The transcription profiling data of humans and chimpanzees in brain, heart, liver, kidney, and testis were employed to detect whether there were any differences of the expression patterns for actin genes between and within species [37]. The expression level values of 23 actin genes from human and 21 from chimpanzee in the five tissues were extracted from array data. Because the gene expression data were measured in multiple samples, with the addition of some actin genes represented by more than one corresponding probes, the average value of actin gene expression using every probe in all samples was adopted as the expression level for this actin copy in each tissue. The extent of difference in gene expression between paralogs and orthologs was measured by coefficient of variation (CV) of expression values (Table S5). In our results, a large proportion of the CV's (65/67) for actin genes within groups in the five tissues was smaller than 0.4; however, the minimum CV of actin genes within species was 0.875, and 80% of them were greater than 1.50 as well. The significant differences of average CV results between paralogs and orthologs in all the tissues were shown as in Figure 3 (P < 0.001, using two-tailed t-test). These results demonstrated that actin genes within species, which possessed distinct categories of functions, had differential expression levels among each other, whereas actin genes within groups but from different species, which might be involved in the identical function, expressed in the same level.

630803.fig.003
Figure 3: Coefficient of variations (CVs) of gene expression values for actin genes within groups (black columns) and species (red columns) in each tissue. Each column represents average CVs of all groups (or species) for one tissue. For all the five tissues, the black columns are significantly lower than red ones, indicating that the actin genes within groups exhibited similar expression patterns, while actin genes within species did not (P < 0.001, using two-tailed t-test).

4. Discussion

4.1. Phylogenetic Analysis

Actin is reported as an abundant cytoskeletal protein that plays a central role in many cellular processes. The phylogenetic analysis of actin genes in multicellular animals showed that phylogeny corresponded well with distinct functional categories into, for example, cytosolic, smooth, and cardiac muscle actins [44] and more divergent actin-related proteins [13, 14]. However, the phylogenetic structures in dinoflagellates exhibited at least three types of clusters [26].

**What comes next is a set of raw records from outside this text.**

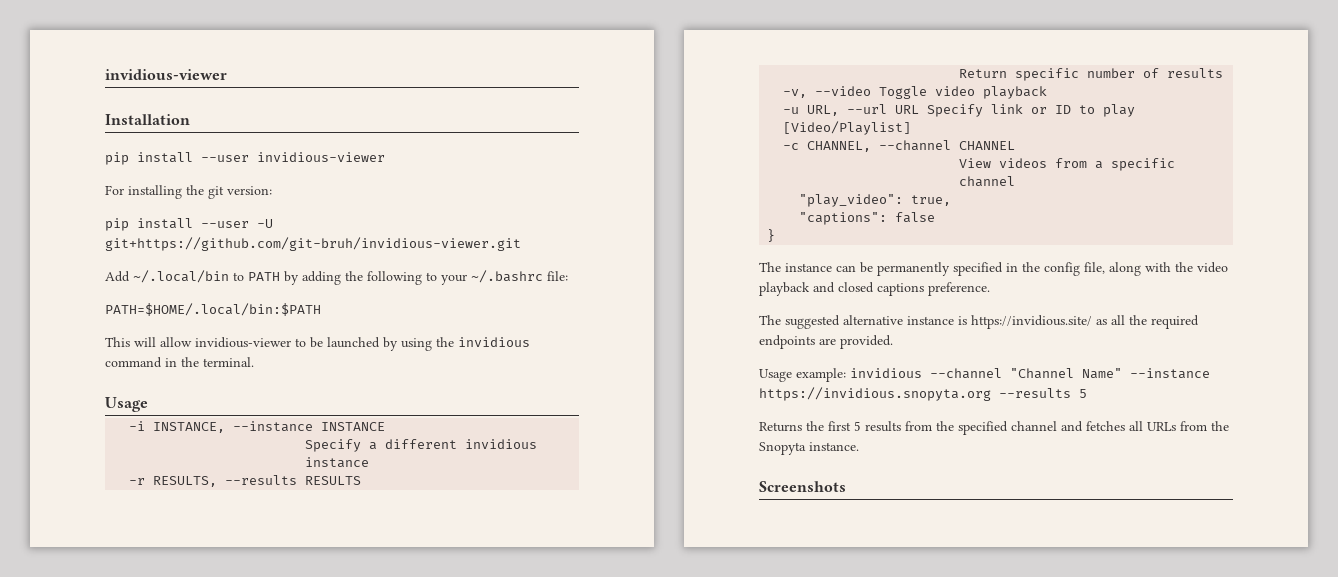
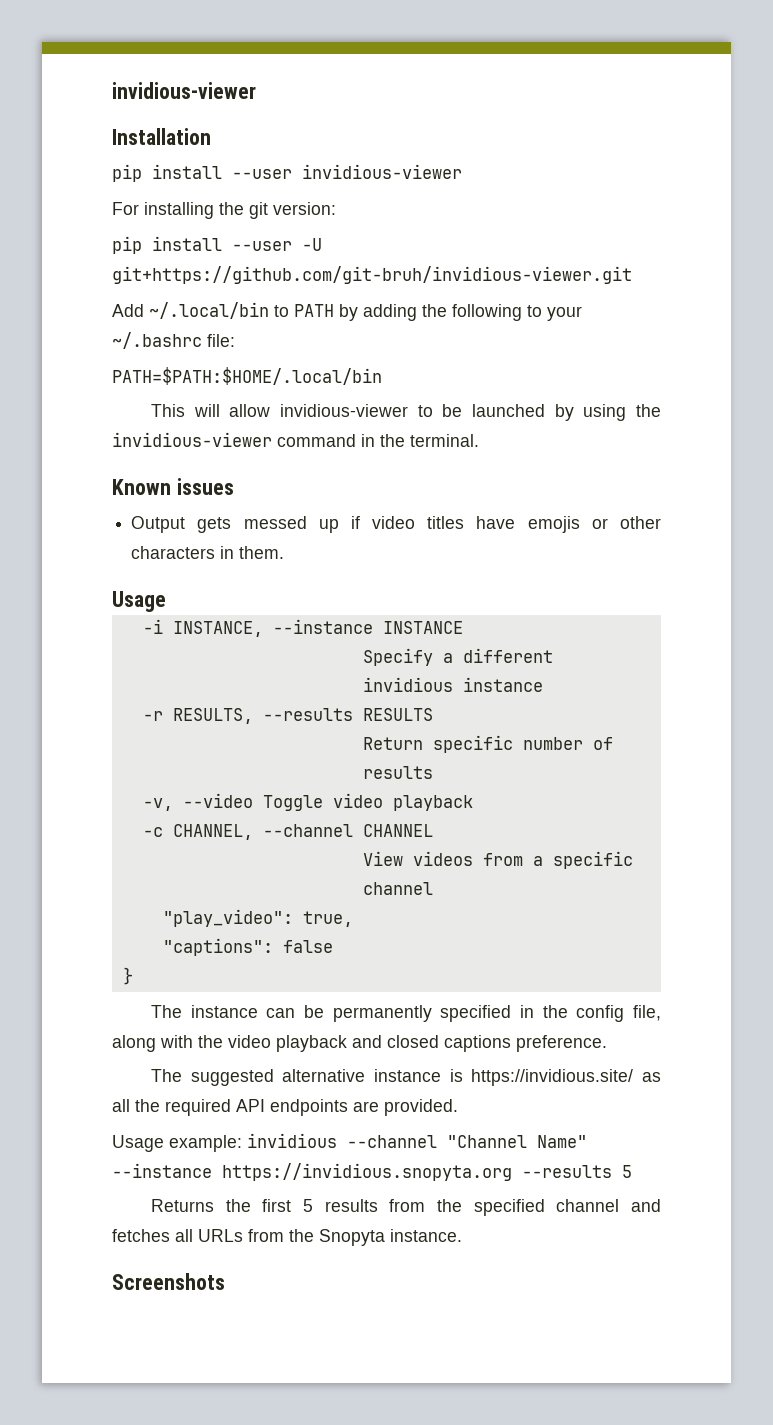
[105,303,321,316] PATH=$HOME/.local/bin:$PATH -> [112,367,382,385] PATH=$PATH:$HOME/.local/bin
[458,337,530,347] invidious -> [112,432,272,447] invidious-viewer
(254, 362) none -> [112,478,234,495] [131,516,661,533] [131,546,285,559] // Known issues // Output gets messed up if video titles have emojis or other characters in them.
[783,104,1136,117] [783,121,912,135] // -u URL, --url URL Specify link or ID to play [Video/Playlist] -> (473, 803) none
(1199, 322) none -> [236,1099,265,1112] API

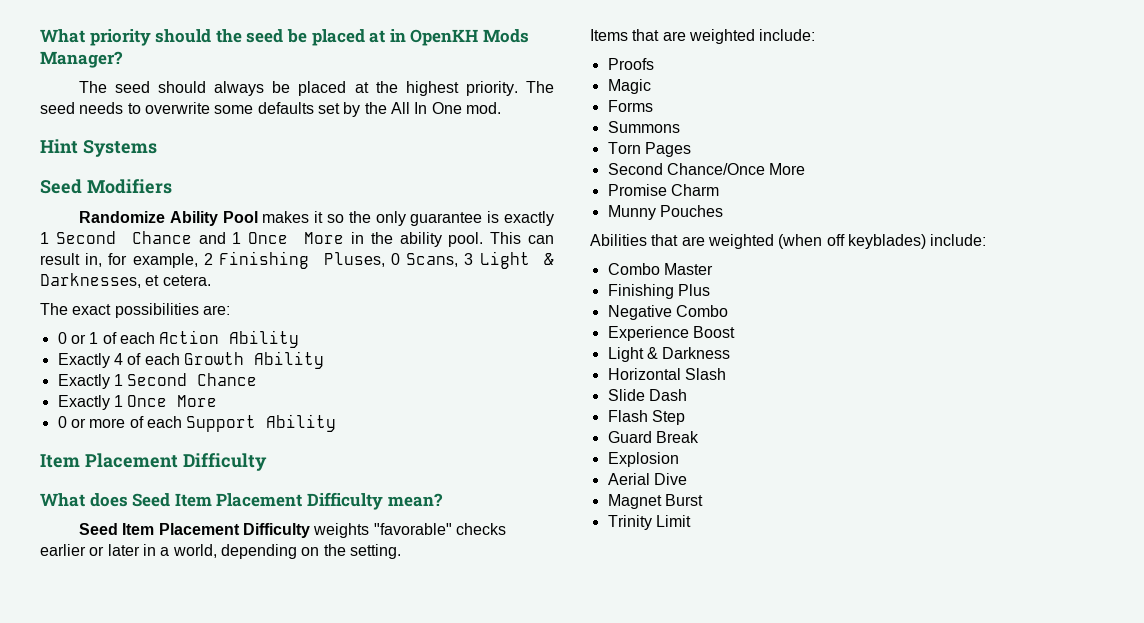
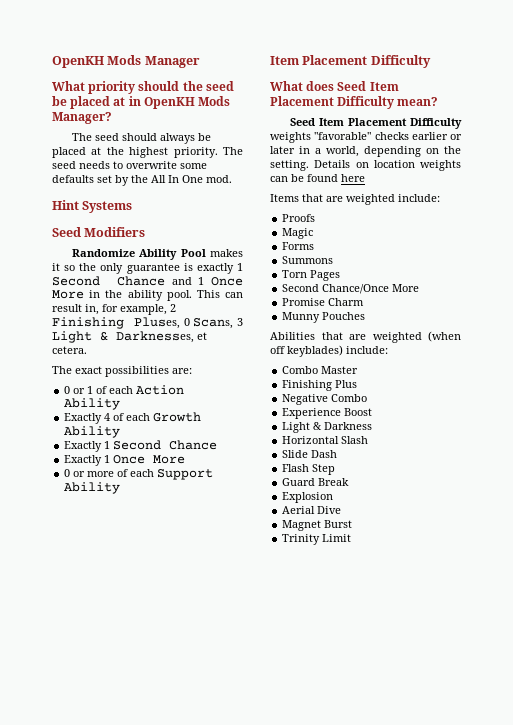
(40, 36) none -> [52,55,200,68] OpenKH Mods Manager //
(401, 551) none -> [314,160,461,171] [270,174,365,182] Details on location weights can be found here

Based on our results, the apparent feature of orthologous groups was one actin gene copy from each species clustered together on the phylogenetic tree, possessing distinct functions, which were coincident with Oota’s and Muller’s results [13, 44]. Nevertheless, more than 50% of the total actin genes incompletely interspecifically or monophyletically clustered on the clades formed complex groups. In fact, actin genes within the complex groups could be divided into three types in detail, based on the branch length and organization of the groups. The first type consisted of complex groups 1, 3, 7, 12, and 13, which had more than one copy from a species in the clades, indicating recent duplication that occurred after speciation. The complex groups 4 and 5, which contained much more divergent actin gene sequences than the other groups did (see Table 1), were designated as type 2. These actin genes would possibly subject to faster relative mutation rate or longer divergence time than other genes. And the other complex groups belong to the third type, in which one or two orthologous copies were lost in some primates. Furthermore, 85% of the lost copies in the third type were found to become pseudogenes in the corresponding genomes or have truncated actin domain which were excluded in the work (the nucleotide length of actin domain was smaller than 160 bp). Thus, actin gene sequences within the three types of complex groups plus the orthologous groups in the primates, which had similar phylogenetic structures in dinoflagellates at some extent [26], appeared to have diverged from one another at different time points during and after speciation. The copy number variation on the phylogenetic tree reflected complicated evolutionary patterns of actin gene family. The results also implied that the actin gene family might obtain new function or alter original function by changing copy number in the genome during the evolutionary process.

4.2. Distinct Selection

Actin genes within orthologous groups and complex groups showed significantly different levels of nucleotide diversity, and ratios, suggesting they had undergone nonuniformly selections. The ratios in the orthologous groups were significantly smaller than those in the complex groups (Table 1), implying that actin genes within orthologous groups were highly conserved under strong background selection owning to their basic functions in the cells. On the other hand, relaxation of negative selection or positive selection was associated with copy number variation, which was detected in complex groups, leading to relatively rapid diversification of actin genes within complex groups.

At the same time, we found that actin genes were tremendously divergent from each other within species, which the average nucleotide diversity, and of the actin domain sequences in each genome was greater than 0.70, 0.58 and 1.20, respectively (Table 1). This result was much unexpected, for actin was one of the most highly conserved proteins [24]. Actins in plant genomes, such as Populus and Arabidopsis thaliana, were reported to share high sequence homology, larger than 90% identity [45, 46]. Similarly, and for actin genes in dinoflagellate species were less than 0.05 and 0.55 [26], much smaller than our results. In consideration of the fundamental importance of actins, we inferred that molecular diversification of actin gene family could result in functional diversification in the complex higher organisms like primates. Besides, 82.8% of actins were conserved across species instead of within species, suggesting that parallel selection played a major role in the evolution of actins.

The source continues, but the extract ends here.